▶ **Try it**:
Give the number of lines in the data that contain "текст", and nothing more.

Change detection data
┄┄┄┄┄┄
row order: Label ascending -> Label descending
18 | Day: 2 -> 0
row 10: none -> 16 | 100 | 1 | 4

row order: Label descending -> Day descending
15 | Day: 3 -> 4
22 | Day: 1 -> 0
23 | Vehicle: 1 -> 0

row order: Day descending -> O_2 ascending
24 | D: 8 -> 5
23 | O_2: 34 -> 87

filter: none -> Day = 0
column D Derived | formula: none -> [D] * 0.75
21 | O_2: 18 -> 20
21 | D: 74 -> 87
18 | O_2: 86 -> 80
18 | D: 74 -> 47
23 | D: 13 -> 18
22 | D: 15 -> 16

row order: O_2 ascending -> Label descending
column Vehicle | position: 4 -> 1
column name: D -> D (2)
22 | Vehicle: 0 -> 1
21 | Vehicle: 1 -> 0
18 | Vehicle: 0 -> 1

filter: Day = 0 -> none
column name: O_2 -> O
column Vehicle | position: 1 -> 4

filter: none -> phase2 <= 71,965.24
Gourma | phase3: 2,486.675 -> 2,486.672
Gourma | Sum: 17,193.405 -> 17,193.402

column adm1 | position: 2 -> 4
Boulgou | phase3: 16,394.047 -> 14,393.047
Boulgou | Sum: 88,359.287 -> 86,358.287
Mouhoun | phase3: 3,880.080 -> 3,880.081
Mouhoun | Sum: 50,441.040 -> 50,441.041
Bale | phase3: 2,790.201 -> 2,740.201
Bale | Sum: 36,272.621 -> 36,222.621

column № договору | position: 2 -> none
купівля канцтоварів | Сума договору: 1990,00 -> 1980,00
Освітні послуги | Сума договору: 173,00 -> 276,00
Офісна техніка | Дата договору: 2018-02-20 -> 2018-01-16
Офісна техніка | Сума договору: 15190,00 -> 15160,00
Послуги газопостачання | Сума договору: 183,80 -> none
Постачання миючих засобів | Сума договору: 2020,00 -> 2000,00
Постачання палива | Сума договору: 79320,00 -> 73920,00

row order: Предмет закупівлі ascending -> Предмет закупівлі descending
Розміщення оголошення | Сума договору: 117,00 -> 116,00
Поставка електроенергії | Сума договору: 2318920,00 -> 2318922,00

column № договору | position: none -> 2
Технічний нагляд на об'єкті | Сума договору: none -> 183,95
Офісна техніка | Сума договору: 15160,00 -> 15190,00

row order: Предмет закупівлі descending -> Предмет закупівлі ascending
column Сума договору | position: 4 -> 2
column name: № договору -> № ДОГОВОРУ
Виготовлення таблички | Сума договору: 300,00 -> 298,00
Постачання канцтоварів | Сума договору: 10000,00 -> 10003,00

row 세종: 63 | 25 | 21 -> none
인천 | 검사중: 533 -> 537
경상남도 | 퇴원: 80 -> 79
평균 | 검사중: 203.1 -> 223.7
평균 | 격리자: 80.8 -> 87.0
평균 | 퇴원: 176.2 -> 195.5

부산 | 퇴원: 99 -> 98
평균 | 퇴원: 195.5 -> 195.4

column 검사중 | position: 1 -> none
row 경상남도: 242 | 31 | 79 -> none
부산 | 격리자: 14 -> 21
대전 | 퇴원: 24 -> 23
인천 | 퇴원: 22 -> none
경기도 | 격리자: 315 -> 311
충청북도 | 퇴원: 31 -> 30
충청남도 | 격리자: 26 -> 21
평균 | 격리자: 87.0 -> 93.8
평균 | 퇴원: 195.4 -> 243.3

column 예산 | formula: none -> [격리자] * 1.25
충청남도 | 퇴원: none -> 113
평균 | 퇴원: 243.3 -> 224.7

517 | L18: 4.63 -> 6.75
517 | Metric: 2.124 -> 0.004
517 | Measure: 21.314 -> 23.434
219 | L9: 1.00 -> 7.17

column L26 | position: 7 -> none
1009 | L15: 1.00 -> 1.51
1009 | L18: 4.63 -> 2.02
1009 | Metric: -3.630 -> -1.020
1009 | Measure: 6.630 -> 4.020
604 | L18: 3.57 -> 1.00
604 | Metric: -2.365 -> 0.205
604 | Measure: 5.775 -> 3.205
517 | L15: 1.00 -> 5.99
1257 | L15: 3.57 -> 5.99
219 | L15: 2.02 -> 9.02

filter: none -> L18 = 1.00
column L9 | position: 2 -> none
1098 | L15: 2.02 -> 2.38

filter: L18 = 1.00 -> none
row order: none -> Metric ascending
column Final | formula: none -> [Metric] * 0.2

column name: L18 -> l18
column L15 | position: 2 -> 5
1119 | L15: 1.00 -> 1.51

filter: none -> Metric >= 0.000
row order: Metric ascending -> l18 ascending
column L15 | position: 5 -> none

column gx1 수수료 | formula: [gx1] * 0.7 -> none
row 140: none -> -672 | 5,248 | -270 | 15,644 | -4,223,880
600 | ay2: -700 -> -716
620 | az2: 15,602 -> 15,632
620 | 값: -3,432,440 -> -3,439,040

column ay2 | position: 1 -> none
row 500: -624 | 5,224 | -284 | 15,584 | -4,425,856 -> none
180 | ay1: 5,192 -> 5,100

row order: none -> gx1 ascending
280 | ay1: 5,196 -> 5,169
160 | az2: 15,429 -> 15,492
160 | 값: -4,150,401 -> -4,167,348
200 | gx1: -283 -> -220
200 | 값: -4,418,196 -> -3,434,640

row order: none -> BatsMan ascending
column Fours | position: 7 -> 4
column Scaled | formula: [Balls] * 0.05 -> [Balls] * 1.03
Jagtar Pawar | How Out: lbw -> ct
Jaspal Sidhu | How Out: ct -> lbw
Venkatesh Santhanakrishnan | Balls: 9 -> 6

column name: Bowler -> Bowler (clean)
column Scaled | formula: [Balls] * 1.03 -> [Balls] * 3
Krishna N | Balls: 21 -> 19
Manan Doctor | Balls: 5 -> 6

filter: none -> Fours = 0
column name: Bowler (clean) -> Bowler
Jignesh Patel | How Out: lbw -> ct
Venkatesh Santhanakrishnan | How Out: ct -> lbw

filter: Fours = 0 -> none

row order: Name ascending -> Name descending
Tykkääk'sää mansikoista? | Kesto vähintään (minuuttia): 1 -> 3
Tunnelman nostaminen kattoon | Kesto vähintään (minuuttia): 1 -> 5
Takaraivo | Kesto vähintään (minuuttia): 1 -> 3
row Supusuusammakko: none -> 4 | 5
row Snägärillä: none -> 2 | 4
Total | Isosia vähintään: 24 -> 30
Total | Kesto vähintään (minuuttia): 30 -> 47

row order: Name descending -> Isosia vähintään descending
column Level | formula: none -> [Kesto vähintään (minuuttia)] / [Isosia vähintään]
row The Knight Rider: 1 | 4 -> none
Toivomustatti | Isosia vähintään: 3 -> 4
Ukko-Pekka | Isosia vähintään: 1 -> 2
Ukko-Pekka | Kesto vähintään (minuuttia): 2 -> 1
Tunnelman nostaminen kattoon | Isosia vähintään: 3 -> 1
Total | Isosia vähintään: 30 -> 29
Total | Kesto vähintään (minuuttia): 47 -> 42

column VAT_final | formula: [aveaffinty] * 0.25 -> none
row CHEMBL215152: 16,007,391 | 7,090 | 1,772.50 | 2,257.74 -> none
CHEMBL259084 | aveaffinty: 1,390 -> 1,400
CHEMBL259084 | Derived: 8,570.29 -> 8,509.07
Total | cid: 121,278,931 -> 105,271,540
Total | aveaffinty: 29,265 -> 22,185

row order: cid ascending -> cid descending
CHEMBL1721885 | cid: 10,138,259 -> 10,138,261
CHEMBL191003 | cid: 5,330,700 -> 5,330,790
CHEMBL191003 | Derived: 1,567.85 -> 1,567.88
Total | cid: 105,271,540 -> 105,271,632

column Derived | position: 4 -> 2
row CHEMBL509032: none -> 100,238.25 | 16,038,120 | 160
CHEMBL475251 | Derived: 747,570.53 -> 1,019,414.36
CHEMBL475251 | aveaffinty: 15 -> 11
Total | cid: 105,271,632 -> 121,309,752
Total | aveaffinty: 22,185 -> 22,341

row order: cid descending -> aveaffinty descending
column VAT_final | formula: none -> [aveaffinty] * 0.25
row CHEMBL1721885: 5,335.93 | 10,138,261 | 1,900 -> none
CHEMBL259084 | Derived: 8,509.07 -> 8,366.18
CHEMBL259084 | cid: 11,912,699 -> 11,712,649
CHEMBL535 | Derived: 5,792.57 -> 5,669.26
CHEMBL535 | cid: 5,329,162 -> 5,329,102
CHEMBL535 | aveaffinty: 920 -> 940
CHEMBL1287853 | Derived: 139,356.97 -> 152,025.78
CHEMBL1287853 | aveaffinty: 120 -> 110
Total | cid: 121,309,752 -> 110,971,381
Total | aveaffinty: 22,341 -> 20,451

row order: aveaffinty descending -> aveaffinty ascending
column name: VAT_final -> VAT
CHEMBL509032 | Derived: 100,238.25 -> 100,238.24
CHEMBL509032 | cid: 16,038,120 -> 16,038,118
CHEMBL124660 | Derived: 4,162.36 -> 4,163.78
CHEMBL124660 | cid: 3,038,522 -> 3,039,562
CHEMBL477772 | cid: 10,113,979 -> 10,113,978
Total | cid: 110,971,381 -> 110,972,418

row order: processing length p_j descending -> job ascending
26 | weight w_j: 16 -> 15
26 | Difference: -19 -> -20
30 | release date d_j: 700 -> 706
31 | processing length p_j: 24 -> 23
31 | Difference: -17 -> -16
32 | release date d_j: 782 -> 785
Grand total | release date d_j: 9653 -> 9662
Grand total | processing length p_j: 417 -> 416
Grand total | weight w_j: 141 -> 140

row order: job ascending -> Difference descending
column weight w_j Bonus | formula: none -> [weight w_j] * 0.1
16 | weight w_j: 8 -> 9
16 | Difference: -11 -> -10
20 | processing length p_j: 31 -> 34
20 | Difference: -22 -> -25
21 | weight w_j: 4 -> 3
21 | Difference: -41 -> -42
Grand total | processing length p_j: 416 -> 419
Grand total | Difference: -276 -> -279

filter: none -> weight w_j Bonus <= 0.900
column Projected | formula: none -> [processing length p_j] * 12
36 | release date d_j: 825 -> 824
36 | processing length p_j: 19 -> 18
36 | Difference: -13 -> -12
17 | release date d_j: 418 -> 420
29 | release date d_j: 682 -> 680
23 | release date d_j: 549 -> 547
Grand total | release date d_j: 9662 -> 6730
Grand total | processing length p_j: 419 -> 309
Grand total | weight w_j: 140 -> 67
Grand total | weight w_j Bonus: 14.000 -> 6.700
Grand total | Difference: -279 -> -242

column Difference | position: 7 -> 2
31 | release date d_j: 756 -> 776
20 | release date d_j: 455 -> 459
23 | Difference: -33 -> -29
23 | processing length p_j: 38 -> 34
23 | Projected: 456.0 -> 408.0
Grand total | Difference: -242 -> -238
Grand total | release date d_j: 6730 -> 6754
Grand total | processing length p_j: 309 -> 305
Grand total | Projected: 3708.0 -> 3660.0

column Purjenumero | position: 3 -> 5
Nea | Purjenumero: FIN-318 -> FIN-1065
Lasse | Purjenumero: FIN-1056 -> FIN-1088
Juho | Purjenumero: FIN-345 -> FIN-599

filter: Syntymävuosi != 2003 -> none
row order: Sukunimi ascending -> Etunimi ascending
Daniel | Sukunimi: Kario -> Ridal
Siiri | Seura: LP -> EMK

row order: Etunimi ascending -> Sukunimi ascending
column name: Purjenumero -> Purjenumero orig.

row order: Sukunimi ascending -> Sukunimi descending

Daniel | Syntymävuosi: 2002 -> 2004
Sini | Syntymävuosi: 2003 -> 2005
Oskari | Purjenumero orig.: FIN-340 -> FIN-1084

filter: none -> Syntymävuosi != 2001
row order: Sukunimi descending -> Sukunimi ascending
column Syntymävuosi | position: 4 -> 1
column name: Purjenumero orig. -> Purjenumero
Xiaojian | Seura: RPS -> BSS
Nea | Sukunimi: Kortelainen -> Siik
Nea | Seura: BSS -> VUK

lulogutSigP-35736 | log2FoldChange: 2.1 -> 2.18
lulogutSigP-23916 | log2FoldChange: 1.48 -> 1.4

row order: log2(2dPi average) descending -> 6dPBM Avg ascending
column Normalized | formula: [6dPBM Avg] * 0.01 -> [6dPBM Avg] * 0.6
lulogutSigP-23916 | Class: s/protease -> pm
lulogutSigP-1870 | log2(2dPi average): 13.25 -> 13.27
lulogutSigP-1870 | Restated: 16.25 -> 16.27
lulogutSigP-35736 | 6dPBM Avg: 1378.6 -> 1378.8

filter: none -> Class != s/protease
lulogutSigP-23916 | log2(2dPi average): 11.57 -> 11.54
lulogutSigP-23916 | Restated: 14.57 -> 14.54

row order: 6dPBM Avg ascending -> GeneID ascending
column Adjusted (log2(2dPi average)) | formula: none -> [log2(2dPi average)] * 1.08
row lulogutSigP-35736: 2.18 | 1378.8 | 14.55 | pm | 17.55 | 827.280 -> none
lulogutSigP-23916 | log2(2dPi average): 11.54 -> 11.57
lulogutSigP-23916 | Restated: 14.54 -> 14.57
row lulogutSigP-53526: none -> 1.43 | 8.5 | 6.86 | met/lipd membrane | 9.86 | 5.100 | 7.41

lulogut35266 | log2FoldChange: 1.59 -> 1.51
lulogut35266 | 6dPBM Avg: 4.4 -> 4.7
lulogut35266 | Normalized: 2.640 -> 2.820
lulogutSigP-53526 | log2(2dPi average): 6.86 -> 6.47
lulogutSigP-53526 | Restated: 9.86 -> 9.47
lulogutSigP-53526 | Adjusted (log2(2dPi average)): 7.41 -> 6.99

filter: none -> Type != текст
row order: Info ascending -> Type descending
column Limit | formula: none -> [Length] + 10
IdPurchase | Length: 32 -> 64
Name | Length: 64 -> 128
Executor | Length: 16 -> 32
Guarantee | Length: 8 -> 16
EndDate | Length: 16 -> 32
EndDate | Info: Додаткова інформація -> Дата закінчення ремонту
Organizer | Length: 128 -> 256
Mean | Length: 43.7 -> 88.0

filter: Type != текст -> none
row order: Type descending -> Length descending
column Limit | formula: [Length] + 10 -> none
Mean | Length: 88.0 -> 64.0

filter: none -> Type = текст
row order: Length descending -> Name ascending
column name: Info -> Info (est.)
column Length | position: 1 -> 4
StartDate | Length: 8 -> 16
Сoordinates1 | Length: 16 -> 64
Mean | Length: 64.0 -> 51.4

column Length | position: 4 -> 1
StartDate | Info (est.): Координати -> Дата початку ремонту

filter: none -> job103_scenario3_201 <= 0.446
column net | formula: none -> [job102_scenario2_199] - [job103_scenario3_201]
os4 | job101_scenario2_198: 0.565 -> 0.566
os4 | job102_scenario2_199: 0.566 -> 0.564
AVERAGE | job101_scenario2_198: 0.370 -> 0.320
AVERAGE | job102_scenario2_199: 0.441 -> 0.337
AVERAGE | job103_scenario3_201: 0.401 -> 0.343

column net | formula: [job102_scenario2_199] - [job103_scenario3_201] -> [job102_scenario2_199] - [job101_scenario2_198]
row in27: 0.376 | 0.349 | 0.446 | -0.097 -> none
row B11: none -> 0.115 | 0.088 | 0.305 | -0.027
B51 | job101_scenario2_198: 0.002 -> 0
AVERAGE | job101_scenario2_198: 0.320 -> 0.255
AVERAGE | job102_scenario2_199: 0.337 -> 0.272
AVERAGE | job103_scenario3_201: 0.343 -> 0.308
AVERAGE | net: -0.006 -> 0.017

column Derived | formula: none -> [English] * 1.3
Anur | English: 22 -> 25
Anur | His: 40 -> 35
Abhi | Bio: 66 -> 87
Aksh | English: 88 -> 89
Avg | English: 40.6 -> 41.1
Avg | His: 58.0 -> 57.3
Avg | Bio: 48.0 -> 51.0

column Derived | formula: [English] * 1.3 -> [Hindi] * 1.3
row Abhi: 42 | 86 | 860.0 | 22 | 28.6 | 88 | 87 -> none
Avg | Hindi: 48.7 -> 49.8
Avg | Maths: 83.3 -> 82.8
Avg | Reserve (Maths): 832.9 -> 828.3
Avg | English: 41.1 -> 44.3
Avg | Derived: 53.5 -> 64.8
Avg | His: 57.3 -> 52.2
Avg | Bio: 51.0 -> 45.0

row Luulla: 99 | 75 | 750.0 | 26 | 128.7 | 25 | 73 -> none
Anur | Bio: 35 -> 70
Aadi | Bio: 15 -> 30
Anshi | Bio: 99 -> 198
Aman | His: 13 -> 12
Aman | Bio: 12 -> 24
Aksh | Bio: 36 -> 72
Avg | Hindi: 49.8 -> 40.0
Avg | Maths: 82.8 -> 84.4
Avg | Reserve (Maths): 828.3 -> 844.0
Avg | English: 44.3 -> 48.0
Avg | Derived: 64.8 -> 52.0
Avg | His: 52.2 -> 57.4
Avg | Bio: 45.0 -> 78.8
┄┄┄┄┄┄
▶ **Answer below**:
3